LWN.net Logo

SSL certificates and MD5 collisions

SSL certificates and MD5 collisions

Posted Jan 16, 2009 19:16 UTC (Fri) by jd (guest, #26381)
Parent article: SSL certificates and MD5 collisions

Just a thought, but would it not make sense to start working on a newer version of the SSL protocol that contains two or more hashes, where those hashes are required to use different algorithms?

Whilst it is imaginable that any given hash algorithm will be broken sufficiently for forged certificates in the future, finding a collision which occurs for the same input using two fundamentally different hash algorithms would seem a significantly more complex problem.

Related to that, when I brought up concerns here that SASL also uses MD5 as a digest mechanism, people very kindly posted in reply that SASL uses much stronger validation methods and is much more resiliant to spoofing. (I do genuinely appreciate it when my - or anyone else's error - is gently corrected by highly educational and informative posts.) Are there any times when using SSL for authentication, as opposed to encryption, could be realistically replaced with SASL? What would it take to do so?


(Log in to post comments)

SSL certificates and MD5 collisions

Posted Jan 18, 2009 1:13 UTC (Sun) by dlang (✭ supporter ✭, #313) [Link]

to use SASL instead of SSL for authentication would involve changing how the protocol works

one reason a lot of things use SSL for authentication is that it layers the authentication over the existing protcol without changing the program at all (other than by adding the call to encryption when the connection is established, before the application sends anything over the connection)

SSL certificates and MD5 collisions

Posted Jan 18, 2009 21:49 UTC (Sun) by jd (guest, #26381) [Link]

Yeeees, except that if SSL has a fundamental flaw (and I admit that is a big if) because of inadequate validation, it will be necessary to have an SSL 4.0, which means that code is still going to have to be changed to support the new version.

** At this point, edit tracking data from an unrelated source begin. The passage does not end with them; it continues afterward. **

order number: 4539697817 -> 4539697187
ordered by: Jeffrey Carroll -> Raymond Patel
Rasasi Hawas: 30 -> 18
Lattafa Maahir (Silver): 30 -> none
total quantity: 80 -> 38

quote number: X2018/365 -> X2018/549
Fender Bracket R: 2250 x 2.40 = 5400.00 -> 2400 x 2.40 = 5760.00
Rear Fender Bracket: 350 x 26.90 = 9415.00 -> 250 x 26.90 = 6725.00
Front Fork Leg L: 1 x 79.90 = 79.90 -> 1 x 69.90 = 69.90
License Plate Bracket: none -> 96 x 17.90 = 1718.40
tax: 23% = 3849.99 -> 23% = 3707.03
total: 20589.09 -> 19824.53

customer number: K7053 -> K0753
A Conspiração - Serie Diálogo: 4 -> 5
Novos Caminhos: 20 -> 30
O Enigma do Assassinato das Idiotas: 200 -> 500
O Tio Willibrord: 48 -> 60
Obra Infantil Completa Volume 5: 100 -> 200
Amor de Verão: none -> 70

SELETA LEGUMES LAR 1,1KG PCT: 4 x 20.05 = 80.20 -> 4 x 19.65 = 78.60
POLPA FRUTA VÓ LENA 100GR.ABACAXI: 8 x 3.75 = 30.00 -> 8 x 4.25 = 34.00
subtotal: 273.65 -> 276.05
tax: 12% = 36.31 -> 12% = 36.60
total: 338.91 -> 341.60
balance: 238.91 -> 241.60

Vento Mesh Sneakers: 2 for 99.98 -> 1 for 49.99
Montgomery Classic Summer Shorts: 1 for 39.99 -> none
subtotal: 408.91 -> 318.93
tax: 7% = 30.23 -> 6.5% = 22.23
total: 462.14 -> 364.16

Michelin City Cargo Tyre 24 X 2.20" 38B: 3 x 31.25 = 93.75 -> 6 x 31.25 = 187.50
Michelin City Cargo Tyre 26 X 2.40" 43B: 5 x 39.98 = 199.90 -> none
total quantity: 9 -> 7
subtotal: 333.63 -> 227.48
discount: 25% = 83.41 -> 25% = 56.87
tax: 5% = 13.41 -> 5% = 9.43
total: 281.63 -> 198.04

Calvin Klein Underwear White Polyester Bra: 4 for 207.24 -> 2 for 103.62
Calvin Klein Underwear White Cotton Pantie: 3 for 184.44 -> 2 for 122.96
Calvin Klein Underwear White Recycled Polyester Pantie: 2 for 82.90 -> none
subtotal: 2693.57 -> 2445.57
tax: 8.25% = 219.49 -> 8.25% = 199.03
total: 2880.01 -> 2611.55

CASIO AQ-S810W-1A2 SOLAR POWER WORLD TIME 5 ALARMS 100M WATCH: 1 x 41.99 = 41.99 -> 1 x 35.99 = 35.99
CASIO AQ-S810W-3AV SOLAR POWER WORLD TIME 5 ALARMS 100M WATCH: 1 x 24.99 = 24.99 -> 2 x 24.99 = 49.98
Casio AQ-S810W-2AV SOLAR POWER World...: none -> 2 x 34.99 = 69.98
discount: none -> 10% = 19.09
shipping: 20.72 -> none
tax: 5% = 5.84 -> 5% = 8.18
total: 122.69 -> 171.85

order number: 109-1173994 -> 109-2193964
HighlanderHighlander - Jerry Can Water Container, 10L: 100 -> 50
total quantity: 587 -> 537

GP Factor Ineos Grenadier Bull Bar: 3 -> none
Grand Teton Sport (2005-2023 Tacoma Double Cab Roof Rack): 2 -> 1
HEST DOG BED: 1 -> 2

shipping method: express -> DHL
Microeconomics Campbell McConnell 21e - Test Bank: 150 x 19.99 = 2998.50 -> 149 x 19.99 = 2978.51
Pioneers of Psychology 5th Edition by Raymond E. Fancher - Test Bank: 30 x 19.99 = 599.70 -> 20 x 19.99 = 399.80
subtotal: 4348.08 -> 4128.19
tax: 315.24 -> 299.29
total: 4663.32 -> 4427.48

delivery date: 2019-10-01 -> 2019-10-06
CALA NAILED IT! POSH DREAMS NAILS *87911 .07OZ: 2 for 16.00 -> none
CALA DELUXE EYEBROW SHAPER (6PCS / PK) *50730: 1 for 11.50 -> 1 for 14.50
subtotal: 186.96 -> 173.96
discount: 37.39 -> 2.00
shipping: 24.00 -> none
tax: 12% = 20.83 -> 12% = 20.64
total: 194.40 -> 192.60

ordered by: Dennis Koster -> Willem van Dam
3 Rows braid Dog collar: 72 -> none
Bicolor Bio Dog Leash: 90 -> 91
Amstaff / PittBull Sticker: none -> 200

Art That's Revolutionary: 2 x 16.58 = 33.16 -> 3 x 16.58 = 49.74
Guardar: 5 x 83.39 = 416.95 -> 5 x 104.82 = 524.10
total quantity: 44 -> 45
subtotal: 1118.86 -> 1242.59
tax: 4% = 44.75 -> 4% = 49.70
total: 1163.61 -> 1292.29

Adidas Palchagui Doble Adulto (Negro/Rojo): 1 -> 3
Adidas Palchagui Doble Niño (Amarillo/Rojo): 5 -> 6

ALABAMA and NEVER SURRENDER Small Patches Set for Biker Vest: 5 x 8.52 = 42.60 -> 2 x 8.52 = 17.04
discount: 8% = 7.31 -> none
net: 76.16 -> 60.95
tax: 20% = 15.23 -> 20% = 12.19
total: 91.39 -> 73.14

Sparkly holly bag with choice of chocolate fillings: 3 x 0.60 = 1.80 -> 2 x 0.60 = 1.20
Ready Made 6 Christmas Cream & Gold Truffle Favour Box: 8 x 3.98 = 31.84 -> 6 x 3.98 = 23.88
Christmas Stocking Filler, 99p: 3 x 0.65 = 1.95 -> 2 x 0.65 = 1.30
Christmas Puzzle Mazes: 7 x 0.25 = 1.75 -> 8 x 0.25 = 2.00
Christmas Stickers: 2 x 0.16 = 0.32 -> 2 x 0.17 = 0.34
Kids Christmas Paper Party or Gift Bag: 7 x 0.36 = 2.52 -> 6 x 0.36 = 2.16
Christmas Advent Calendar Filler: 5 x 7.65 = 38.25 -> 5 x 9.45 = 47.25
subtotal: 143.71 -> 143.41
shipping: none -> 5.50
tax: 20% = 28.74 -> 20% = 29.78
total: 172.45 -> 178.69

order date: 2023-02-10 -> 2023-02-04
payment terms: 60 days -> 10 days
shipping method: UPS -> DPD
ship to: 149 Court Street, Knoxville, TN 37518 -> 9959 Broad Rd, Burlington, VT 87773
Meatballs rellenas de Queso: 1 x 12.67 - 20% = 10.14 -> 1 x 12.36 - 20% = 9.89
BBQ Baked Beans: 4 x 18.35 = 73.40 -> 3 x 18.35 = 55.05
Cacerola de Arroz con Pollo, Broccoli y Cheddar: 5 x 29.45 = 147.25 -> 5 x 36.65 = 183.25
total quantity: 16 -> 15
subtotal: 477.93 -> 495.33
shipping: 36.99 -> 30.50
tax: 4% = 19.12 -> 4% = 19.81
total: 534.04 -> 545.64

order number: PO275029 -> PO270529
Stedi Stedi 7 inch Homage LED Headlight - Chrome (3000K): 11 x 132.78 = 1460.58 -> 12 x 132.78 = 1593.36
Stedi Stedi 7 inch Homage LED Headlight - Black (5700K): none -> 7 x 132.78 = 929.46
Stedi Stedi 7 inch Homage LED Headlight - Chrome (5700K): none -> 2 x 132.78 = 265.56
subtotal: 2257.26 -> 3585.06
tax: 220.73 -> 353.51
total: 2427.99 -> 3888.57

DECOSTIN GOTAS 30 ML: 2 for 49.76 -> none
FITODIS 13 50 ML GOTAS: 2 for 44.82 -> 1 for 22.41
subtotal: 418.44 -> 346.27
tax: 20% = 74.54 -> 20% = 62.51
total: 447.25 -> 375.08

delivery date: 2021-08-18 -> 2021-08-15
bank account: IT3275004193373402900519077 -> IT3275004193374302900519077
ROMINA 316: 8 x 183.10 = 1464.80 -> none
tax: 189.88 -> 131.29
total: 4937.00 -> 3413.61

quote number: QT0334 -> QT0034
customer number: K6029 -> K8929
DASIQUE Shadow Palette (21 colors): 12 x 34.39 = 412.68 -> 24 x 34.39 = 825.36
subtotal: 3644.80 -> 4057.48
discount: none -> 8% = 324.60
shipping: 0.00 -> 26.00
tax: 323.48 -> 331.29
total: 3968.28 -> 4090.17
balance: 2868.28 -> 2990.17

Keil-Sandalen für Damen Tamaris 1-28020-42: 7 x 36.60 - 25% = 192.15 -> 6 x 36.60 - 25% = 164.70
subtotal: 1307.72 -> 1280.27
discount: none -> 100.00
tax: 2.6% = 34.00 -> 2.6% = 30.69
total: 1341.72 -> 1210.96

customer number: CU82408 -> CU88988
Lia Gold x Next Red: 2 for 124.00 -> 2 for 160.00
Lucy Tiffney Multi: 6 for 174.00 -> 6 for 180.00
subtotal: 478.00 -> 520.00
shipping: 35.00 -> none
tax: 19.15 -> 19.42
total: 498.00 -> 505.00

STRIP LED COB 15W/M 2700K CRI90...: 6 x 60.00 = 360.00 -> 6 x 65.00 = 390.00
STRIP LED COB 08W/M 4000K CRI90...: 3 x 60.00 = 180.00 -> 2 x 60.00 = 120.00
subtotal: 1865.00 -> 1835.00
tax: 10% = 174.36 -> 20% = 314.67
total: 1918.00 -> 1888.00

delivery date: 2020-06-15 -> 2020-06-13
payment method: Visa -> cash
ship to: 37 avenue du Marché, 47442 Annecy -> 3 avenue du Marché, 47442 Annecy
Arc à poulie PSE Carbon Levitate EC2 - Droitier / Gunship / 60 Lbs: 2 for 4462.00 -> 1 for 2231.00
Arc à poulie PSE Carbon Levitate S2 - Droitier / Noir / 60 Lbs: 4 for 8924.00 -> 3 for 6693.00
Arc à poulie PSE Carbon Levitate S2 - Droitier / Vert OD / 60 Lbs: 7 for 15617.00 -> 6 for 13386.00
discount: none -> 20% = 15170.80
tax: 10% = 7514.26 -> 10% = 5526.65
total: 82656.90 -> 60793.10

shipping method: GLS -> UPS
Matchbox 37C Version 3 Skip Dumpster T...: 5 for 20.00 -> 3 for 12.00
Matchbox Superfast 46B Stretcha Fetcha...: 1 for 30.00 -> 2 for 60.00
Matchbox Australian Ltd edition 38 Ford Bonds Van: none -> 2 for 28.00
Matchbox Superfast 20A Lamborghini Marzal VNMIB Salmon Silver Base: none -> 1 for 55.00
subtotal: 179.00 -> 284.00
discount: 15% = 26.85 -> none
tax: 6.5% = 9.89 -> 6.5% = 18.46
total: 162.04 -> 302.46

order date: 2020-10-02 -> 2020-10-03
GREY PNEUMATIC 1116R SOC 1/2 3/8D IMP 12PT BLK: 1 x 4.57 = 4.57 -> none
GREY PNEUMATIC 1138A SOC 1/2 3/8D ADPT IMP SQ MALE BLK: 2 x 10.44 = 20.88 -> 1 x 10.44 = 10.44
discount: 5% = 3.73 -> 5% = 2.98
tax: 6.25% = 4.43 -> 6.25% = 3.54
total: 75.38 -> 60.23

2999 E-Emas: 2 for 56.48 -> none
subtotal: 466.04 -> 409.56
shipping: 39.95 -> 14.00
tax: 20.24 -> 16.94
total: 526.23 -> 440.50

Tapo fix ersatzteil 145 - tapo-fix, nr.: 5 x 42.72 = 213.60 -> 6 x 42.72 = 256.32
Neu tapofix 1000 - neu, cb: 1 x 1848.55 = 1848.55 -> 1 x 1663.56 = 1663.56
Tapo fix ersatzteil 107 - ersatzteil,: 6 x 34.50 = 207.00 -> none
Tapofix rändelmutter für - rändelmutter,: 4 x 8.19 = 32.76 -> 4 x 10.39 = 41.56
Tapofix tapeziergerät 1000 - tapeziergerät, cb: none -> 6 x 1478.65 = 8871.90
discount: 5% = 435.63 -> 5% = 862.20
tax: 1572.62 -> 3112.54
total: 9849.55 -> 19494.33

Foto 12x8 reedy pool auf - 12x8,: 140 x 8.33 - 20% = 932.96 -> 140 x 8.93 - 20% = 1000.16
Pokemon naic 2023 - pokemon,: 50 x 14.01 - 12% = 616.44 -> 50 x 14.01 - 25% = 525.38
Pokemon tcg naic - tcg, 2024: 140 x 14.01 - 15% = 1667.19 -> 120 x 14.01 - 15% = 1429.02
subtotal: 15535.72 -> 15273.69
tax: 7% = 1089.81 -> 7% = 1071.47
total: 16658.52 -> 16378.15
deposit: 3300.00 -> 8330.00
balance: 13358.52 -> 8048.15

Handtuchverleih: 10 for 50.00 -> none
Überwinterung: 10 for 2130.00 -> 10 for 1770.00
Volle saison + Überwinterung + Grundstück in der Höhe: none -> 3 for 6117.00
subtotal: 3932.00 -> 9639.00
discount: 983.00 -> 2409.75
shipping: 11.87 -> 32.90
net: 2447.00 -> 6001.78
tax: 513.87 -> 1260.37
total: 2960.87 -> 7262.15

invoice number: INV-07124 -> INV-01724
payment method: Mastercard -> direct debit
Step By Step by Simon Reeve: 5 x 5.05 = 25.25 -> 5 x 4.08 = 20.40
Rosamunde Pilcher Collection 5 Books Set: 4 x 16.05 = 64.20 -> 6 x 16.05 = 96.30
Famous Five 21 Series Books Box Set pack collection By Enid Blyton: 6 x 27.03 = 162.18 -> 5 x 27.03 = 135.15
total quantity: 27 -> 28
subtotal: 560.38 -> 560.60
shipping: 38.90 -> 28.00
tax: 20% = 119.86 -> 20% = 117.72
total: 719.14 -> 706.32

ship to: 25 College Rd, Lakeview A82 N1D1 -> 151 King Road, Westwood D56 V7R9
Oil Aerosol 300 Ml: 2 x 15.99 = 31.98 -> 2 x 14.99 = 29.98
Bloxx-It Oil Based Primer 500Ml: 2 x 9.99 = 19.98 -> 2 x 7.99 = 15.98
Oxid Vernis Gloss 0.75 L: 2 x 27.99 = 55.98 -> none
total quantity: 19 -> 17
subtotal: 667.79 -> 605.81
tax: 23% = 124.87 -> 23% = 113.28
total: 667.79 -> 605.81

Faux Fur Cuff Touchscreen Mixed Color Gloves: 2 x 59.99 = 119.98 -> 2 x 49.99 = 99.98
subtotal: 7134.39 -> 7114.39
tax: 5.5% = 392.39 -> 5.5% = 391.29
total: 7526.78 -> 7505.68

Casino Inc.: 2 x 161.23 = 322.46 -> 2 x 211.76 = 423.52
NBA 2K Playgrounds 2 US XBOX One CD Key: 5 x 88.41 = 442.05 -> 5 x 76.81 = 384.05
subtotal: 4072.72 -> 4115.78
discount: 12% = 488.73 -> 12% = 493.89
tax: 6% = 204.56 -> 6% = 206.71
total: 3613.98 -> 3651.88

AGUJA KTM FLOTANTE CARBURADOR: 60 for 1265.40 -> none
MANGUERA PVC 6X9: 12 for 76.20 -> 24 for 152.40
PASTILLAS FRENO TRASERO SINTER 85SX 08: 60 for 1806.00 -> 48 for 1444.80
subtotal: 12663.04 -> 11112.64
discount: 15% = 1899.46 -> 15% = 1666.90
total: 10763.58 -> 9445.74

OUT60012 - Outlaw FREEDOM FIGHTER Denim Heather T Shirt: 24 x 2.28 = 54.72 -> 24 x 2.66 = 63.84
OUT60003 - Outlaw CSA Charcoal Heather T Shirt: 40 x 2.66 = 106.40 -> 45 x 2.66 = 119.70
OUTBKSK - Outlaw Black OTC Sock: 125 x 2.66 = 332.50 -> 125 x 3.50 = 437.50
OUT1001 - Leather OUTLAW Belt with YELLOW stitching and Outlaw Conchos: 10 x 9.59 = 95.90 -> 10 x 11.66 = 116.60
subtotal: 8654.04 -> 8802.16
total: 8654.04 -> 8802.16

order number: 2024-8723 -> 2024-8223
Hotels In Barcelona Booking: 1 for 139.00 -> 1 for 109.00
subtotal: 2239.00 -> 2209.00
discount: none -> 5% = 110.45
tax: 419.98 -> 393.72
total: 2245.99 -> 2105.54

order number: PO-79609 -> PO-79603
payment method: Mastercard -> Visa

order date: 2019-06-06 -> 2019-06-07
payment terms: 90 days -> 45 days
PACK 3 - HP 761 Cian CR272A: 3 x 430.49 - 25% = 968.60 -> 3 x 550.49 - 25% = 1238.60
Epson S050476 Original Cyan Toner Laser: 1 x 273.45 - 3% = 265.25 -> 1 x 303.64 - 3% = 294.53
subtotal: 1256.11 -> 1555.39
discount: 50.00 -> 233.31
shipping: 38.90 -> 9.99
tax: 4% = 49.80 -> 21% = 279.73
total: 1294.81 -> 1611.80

The problem arises because, in my earlier post asking about the safety of SASL, it was pointed out that SSL doesn't do a whole lot of validation. If SSL is, as was claimed, taking short-cuts on validation and/or ignoring some fields entirely, you have no guarantees that the fields are being correctly populated in the first place. In fact, you can be certain that errors will exist because nobody QAs for things that aren't actual errors.

It would follow that any tightening up of SSL would expose any such coding flaws, which should be assumed to be common-place unless shown otherwise. But if SSL isn't tightened up, you don't necessarily buy a whole lot by phasing out MD5. If a SHA-1 hash trivially replaces an MD5 hash, the argument of the other reply noting problems with n-way collisions applies and finding a SHA-1 collision from a pre-existing MD5 collision would then be much easier. Worse, since both use the same underpinnings, it is theorised that the issues with MD5 mean SHA-1 might easily fall sooner rather than later - a big reason for the SHA-3 challenge.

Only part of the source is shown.